Выкрикнул из-за стены Ноам.
– Вот! Я тогда забегу на работу, отчет сдам, а вечером или во дворике встретимся или я к тебе зайду. Хоть с родителями твоими поздороваюсь. Сколько времени не заходил уже.
– Ну, давай так.
Спустя время, после ухода Марка, Соломоныч завел разговор.
– Вот ты говоришь, чего я так расстилаюсь то? Власть она и есть власть, хоть я и торговец специями и ко мне нет претензий, но сам знаешь, как в этом городе может все с ног на голову встать. Сколько раз уже так было? Один только храм, сколько изменений претерпел? И вот опять он строится. А на сколько времени, в этот раз? Одному богу измученному известно.
– Соломоныч, ты бы язык попридержал, а то не ровен час, за такие мысли тебя.., ну сам знаешь. Завтра суббота, местных никого не будет, вон тот ящик, с него продавай завтра, заезжие одни будут.

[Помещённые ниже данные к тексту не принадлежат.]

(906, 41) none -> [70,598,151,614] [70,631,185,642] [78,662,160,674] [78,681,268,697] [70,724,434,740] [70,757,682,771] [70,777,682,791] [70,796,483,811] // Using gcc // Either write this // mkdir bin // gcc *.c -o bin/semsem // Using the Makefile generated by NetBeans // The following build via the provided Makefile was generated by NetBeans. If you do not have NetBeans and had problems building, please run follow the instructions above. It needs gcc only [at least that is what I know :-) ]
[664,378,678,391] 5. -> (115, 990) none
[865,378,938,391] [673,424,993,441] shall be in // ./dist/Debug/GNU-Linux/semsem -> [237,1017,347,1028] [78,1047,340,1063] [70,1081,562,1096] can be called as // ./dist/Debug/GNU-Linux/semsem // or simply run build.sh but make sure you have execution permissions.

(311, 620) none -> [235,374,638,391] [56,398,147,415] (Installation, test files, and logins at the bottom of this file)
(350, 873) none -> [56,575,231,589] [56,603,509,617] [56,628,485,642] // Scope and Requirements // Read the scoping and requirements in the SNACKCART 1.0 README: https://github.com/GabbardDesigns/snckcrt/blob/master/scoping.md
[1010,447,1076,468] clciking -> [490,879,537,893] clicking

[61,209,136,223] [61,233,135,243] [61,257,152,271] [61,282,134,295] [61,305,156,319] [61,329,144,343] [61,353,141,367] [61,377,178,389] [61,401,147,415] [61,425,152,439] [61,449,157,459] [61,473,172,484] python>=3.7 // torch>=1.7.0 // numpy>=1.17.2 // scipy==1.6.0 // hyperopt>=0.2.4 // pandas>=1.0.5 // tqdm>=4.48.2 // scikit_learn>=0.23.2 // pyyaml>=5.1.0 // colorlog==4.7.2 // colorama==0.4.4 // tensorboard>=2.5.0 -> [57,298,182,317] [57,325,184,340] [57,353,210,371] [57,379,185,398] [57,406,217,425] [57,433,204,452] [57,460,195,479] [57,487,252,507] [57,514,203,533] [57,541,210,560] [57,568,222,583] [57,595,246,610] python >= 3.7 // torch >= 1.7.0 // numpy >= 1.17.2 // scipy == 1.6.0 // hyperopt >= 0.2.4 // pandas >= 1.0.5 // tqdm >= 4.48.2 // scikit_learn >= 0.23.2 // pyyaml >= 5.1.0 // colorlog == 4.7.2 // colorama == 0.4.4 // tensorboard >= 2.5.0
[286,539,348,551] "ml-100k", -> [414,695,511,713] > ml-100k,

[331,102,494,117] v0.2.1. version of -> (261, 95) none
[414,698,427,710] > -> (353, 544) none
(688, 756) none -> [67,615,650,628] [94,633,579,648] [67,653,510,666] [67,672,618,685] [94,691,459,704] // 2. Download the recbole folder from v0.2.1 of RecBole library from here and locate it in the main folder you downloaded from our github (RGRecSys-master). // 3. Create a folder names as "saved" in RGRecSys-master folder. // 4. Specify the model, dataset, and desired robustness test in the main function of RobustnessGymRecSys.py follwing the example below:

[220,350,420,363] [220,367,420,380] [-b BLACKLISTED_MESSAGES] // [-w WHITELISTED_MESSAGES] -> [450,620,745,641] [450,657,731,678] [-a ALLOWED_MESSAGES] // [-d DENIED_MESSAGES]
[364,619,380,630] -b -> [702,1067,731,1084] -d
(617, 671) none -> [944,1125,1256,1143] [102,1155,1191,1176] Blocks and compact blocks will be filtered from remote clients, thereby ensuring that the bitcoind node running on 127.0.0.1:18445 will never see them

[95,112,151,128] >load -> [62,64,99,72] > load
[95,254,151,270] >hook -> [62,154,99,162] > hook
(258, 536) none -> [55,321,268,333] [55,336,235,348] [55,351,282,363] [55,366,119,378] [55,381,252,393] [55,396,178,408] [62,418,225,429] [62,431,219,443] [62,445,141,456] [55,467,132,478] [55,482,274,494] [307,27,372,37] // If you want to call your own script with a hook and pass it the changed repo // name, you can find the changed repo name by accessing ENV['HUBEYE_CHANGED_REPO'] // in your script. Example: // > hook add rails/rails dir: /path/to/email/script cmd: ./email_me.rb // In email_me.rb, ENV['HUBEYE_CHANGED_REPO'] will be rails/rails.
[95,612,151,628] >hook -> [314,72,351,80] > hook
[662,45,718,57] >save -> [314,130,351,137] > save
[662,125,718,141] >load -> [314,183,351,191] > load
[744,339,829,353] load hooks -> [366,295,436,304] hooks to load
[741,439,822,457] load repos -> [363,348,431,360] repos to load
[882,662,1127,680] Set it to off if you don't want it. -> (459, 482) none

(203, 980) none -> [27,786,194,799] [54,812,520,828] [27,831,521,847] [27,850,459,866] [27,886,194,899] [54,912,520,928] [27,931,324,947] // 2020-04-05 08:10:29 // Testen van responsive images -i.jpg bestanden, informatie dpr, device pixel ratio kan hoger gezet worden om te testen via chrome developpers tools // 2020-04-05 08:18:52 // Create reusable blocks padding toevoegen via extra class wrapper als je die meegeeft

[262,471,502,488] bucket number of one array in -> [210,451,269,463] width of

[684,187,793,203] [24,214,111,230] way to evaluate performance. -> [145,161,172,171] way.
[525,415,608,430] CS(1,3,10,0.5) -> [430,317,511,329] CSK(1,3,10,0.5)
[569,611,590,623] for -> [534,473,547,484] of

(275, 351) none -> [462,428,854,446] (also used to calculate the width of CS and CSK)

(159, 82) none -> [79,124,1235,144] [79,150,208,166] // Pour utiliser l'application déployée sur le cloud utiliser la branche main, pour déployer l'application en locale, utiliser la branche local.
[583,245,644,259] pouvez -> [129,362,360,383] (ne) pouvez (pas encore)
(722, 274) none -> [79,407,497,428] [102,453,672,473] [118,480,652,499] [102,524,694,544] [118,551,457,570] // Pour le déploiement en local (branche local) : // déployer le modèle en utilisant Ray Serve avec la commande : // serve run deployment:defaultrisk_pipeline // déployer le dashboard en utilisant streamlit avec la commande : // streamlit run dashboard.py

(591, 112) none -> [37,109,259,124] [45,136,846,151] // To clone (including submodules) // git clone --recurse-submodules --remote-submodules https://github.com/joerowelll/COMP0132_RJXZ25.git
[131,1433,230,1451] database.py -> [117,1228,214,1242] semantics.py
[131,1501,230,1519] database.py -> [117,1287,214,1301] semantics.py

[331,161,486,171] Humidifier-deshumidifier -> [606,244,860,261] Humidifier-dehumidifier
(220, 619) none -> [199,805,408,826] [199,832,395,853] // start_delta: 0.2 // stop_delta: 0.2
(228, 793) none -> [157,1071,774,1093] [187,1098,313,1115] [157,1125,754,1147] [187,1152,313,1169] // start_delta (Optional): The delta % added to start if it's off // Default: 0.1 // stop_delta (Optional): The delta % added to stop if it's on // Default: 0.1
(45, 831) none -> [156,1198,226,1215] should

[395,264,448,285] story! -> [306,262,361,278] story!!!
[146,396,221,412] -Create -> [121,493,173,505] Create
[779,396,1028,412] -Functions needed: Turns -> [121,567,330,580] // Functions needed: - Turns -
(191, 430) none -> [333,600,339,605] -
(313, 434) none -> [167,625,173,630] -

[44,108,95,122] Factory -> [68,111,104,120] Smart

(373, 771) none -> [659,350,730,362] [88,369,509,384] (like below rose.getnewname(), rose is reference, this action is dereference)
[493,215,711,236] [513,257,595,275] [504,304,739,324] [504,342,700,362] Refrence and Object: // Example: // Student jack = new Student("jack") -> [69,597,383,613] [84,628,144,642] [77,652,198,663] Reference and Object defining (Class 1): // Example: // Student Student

– Да молчу, молчу. Это же я так, в кругу своих, а так я молчу, ты же знаешь. Я все понял, хорошо вам погулять там. На, держи, подарочек матери передай, там кулечек с новыми специями.
– Спасибо! До завтра!
Ветхий, ничем не приметный дворик, хранит в себе тайны многих поколений и так же, терпеливо ожидает новых историй. На дома, стены, тропинки, неказистые детали интерьера ложится, словно золотое опыление, случаи и все оттенки эмоций очередного круга поколений. И каждое из прошедших и давно канувших в лету, они все оставили в этом дворике, в этих домах что-то свое. Посаженное дерево или выломанный, по случаю прутик из заборе, прикаченный кем-то огромный валун, который в последствии стал служить как подручная подставка или сидение для маленькой передышки. Все это собирается долгими годами, порой веками, тот или иной дворик обрастает самой натуральной жизнью. Извилистая, узенькая тропинка, ведущая со двора на территорию маленького оазиса, сад для смежных дворов квартала. На этом пути, проходя вдоль серой стены, где-то с краю выдолблена надпись: Я Люблю Жизнь! Кем, когда, зачем она была сделана? Замыленный взгляд карусели поколений воспринимает ее как нечто обыденное, не вникая ни в смысл этих слов, ни в историю, что подтолкнула человека начертать именно эти слова в столь видном месте. Что он этим хотел сказать? Что испытывал в те часы? Вряд ли это бессмыслица или хулиганский выпад. Никто уж не ответит. Два товарища, два друга с детства, войдя в душистый вечерний сад, как всегда о чем-то говорили, в слегка развязной манере.